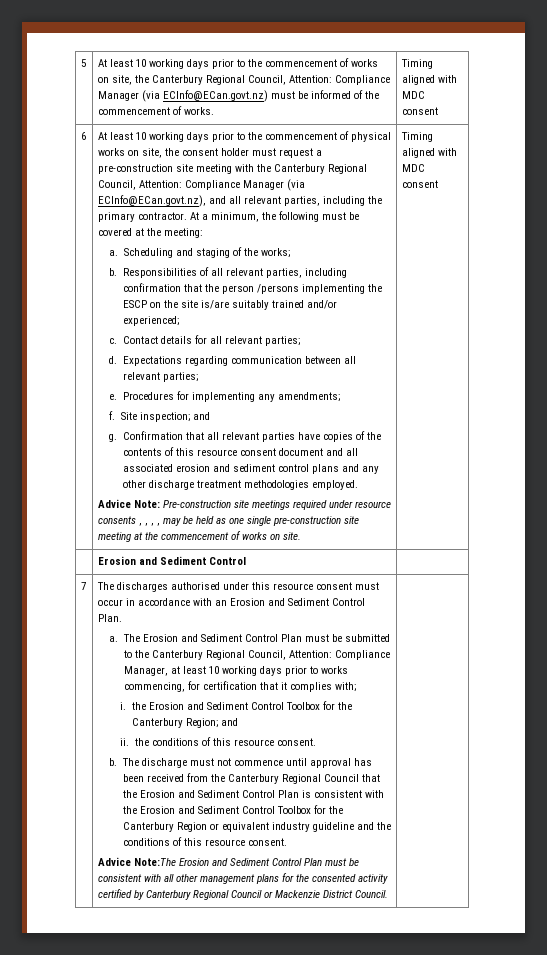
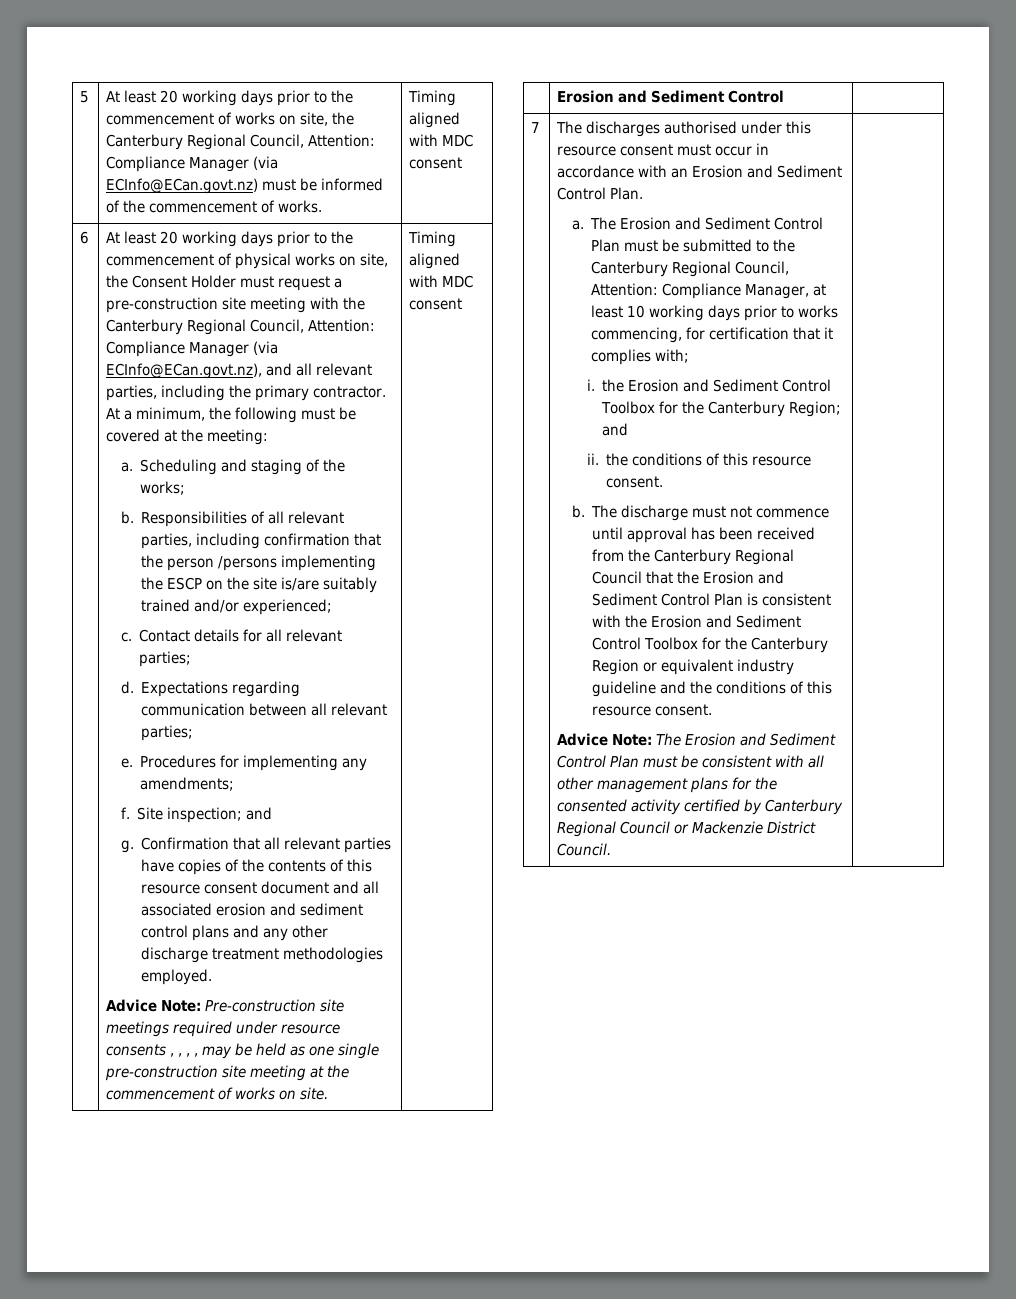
- 5 | At least 10 working days prior to the commencement of works on site, the Canterbury Regional Council, Attention: Compliance Manager (via ECInfo@ECan.govt.nz) must be informed of the commencement of works. | Timing aligned with MDC consent
+ 5 | At least 20 working days prior to the commencement of works on site, the Canterbury Regional Council, Attention: Compliance Manager (via ECInfo@ECan.govt.nz) must be informed of the commencement of works. | Timing aligned with MDC consent
- At least 10 working days prior to the commencement of physical works on site, the consent holder must request a pre-construction site meeting with the Canterbury Regional Council, Attention: Compliance Manager (via ECInfo@ECan.govt.nz), and all relevant parties, including the primary contractor.
+ At least 20 working days prior to the commencement of physical works on site, the Consent Holder must request a pre-construction site meeting with the Canterbury Regional Council, Attention: Compliance Manager (via ECInfo@ECan.govt.nz), and all relevant parties, including the primary contractor.
- Advice Note:The Erosion and Sediment Control Plan must be consistent with all other management plans for the consented activity certified by Canterbury Regional Council or Mackenzie District Council.
+ Advice Note: The Erosion and Sediment Control Plan must be consistent with all other management plans for the consented activity certified by Canterbury Regional Council or Mackenzie District Council.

→ Required work
Reprint exactly, and only, the lines running from the one containing "- At least 10" through the last line of the listing above.

→ Answer box
- At least 10 working days prior to the commencement of physical works on site, the consent holder must request a pre-construction site meeting with the Canterbury Regional Council, Attention: Compliance Manager (via ECInfo@ECan.govt.nz), and all relevant parties, including the primary contractor.
+ At least 20 working days prior to the commencement of physical works on site, the Consent Holder must request a pre-construction site meeting with the Canterbury Regional Council, Attention: Compliance Manager (via ECInfo@ECan.govt.nz), and all relevant parties, including the primary contractor.
- Advice Note:The Erosion and Sediment Control Plan must be consistent with all other management plans for the consented activity certified by Canterbury Regional Council or Mackenzie District Council.
+ Advice Note: The Erosion and Sediment Control Plan must be consistent with all other management plans for the consented activity certified by Canterbury Regional Council or Mackenzie District Council.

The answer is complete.